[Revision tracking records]
____________
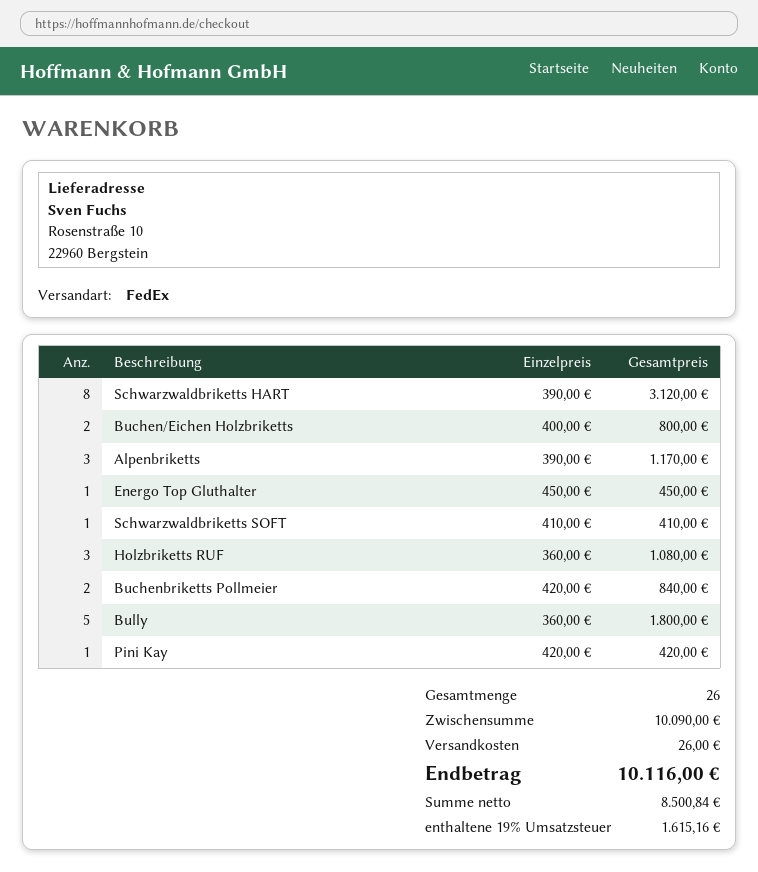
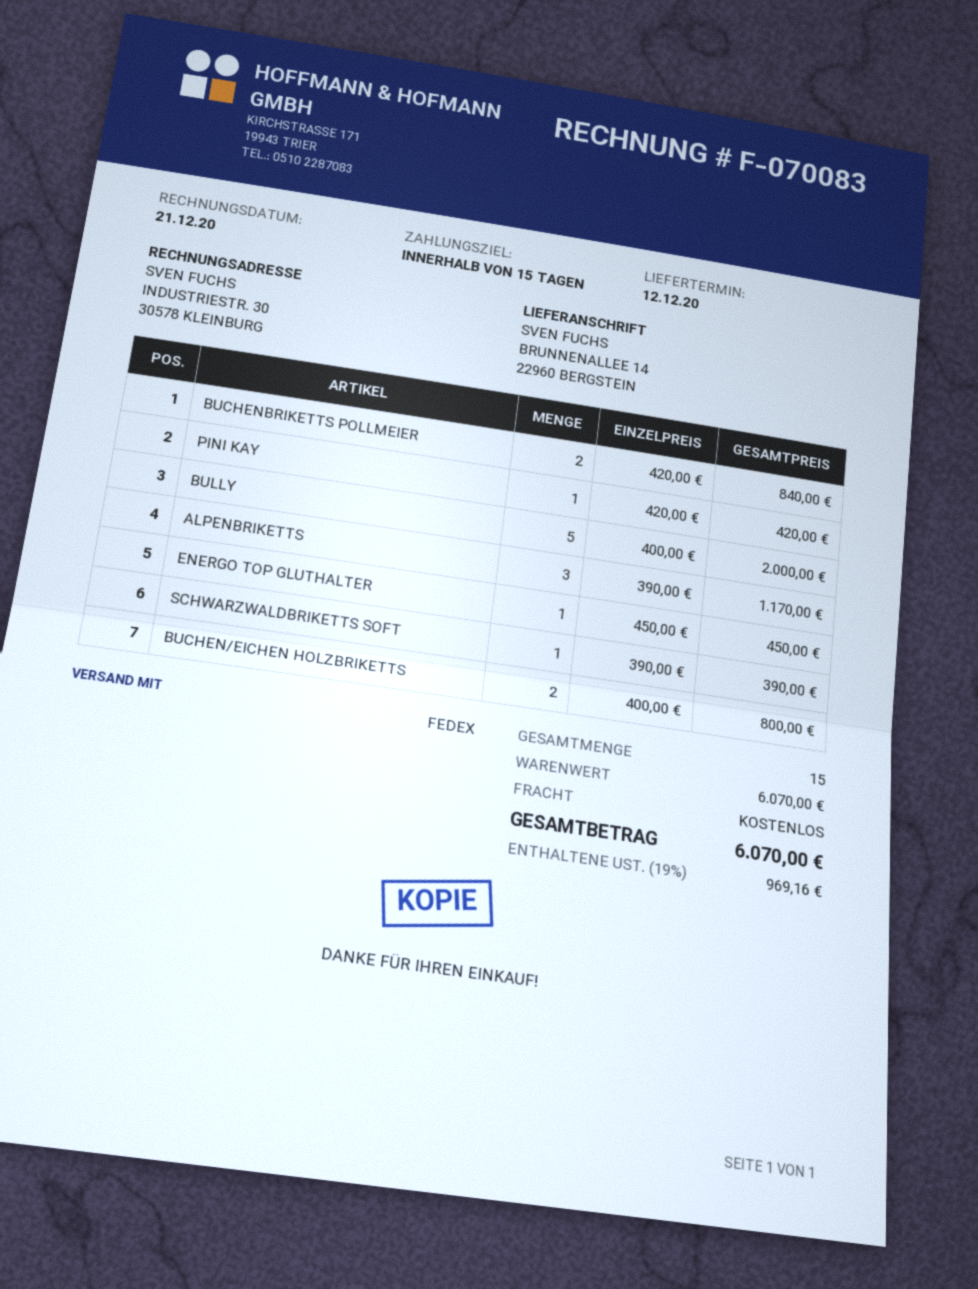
ship to: Rosenstraße 10, 22960 Bergstein -> BRUNNENALLEE 14, 22960 BERGSTEIN
Schwarzwaldbriketts HART: 8 x 390.00 = 3120.00 -> none
Schwarzwaldbriketts SOFT: 1 x 410.00 = 410.00 -> 1 x 390.00 = 390.00
Holzbriketts RUF: 3 x 360.00 = 1080.00 -> none
Bully: 5 x 360.00 = 1800.00 -> 5 x 400.00 = 2000.00
total quantity: 26 -> 15
subtotal: 10090.00 -> 6070.00
shipping: 26.00 -> 0.00
tax: 19% = 1615.16 -> 19% = 969.16
total: 10116.00 -> 6070.00

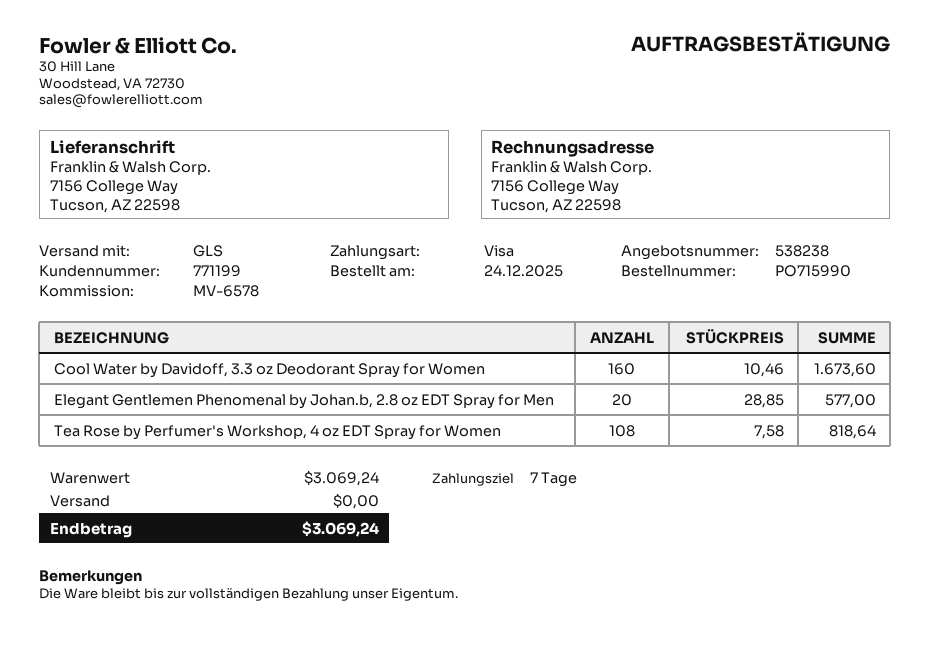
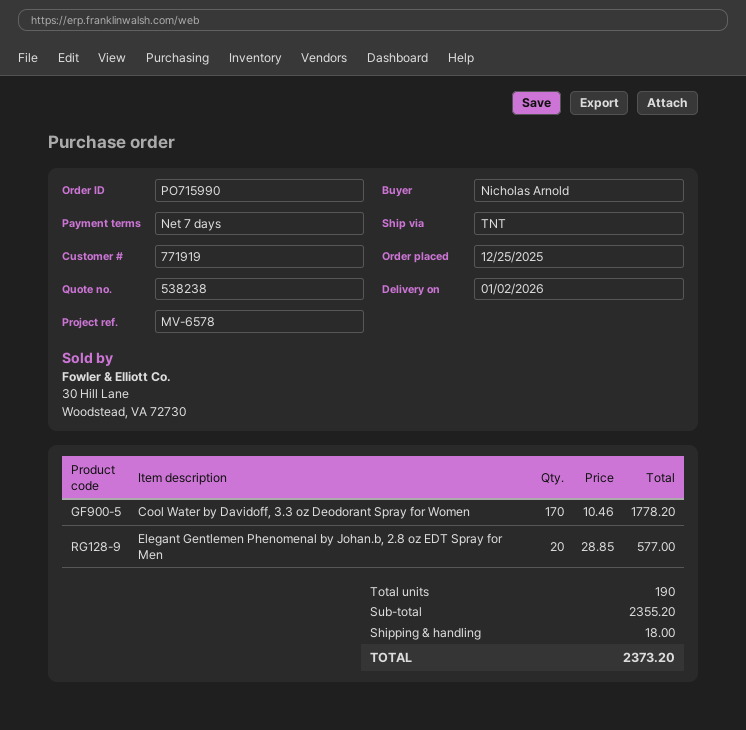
order date: 2025-12-24 -> 2025-12-25
customer number: 771199 -> 771919
shipping method: GLS -> TNT
Cool Water by Davidoff, 3.3 oz Deodorant Spray for Women: 160 x 10.46 = 1673.60 -> 170 x 10.46 = 1778.20
Tea Rose by Perfumer's Workshop, 4 oz EDT Spray for Women: 108 x 7.58 = 818.64 -> none
subtotal: 3069.24 -> 2355.20
shipping: 0.00 -> 18.00
total: 3069.24 -> 2373.20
____________
WHAT YOU HAVE TO DO:
In the data above, find the line with "Schwarzwaldbriketts HART: 8" and the line with "shipping method: GLS -> TNT". Please copy exactly those two lines and every line between them, but not the pictures.

PROBLEM SOLUTION:
Schwarzwaldbriketts HART: 8 x 390.00 = 3120.00 -> none
Schwarzwaldbriketts SOFT: 1 x 410.00 = 410.00 -> 1 x 390.00 = 390.00
Holzbriketts RUF: 3 x 360.00 = 1080.00 -> none
Bully: 5 x 360.00 = 1800.00 -> 5 x 400.00 = 2000.00
total quantity: 26 -> 15
subtotal: 10090.00 -> 6070.00
shipping: 26.00 -> 0.00
tax: 19% = 1615.16 -> 19% = 969.16
total: 10116.00 -> 6070.00

order date: 2025-12-24 -> 2025-12-25
customer number: 771199 -> 771919
shipping method: GLS -> TNT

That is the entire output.